Often when I’m asked, with less and less surprise, why I moved to Santa Fe in 1991, I repeat the familiar explanations: the sky, the light—all true, but as with many humans, after twenty-three years here, I often take these miracles for granted.
The real reason is that I need to live in the City of Holy Faith, although I didn’t know that for a while.
Nearly every day, I hear church bells, most often the bells from the Cathedral near the center of town, although often bells from the smaller churches scattered through the neighborhoods. Now, visiting Los Angeles, bells are replaced by the roar of airplanes and helicopters disturbing the heavens on their restless way to and from Los Angeles International Airport. Of course there are churches here but I’ve yet to see one.
Here all lines are straight—eves, walls, window and door frames never depart from the perpendicular. At home there are many soft curves, rounded outcroppings, drooping doorways and the sprawl of Hollyhocks at the end of their season. The images of the Madonna above the entrances of small houses in Santa Fe or painted on stones at subdivision entries don’t exist here. Perhaps the angels left with the orange groves.

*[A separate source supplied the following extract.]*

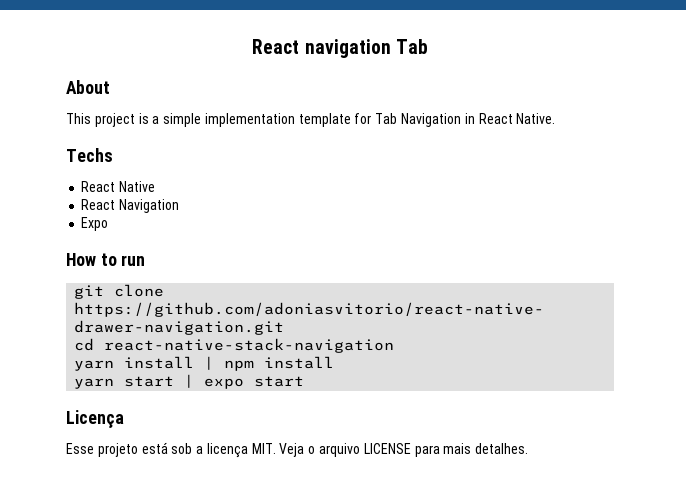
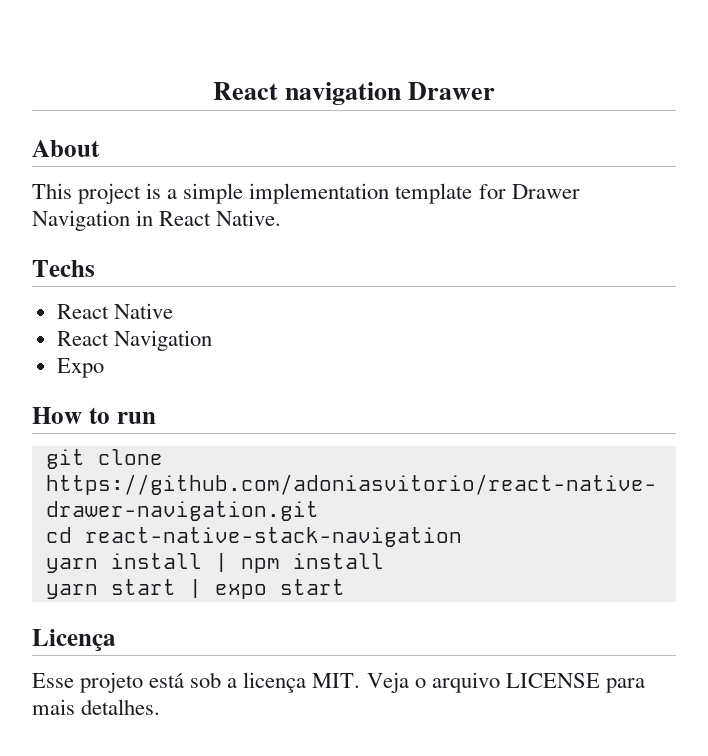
- React navigation Tab
+ React navigation Drawer
- This project is a simple implementation template for Tab Navigation in React Native.
+ This project is a simple implementation template for Drawer Navigation in React Native.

Yet it is only in monster cities—Los Angeles, New York—that I see the progress we’ve made since and because of the 1960’s, less apparent in smaller towns. The Civil Rights Movement, the Feminist Movement, the Black Lives Matter and LBGTQ movements are slowly moving us forward. The Voting Rights Act, under fire now from the Republicans, opened not only the way to exercising our legitimate politial power but to a greater recognition of our other basic rights, especially our rights to an equal education. Even with the limits imposed by failing public schools—and we who send our children and grandchildren to private schools and colleges bear some of the responsibility for that failure—we now have four generations who, somewhere along the line, learned that music and art and architecture matter.
I saw this dramatically illustrated in the astonishing crowds pushing through the Getty Museum here, astonishing first for its size and next for its patience, waiting in long lines for everything, but most striking in its racial and ethnic mixture; we nice white people might almost have been a minority, which we will surely become in time, and good riddance!
It was a young crowd, too, with many strollers, whereas the old museums in the North East and all classical music events depend on greyheads.
How extraordinary that J. Paul Getty, this hard-faced billionaire who built his massive fortune on one of the most destructive industries in our history, oil, starting out in the early years of the century in Tulsa, Oklahoma, with help from his millionaire father (another fortune made in oil) should at the end of his life create a foundation with his billions for “the diffusion of artistic and general knowledge.”
There’s no way to balance this gift against the 60-year oil concession he bought decades ago from Saudi Arabia; the destruction of the natural world is not remedied by art. That is not art’s function, nor is cleansing the reputation of an oligarch.
Yet one visitor yesterday to the Getty Museum may have glimpsed in the collection of golden astrolabes something outside and beyond the daily grind, and that is worth a great deal.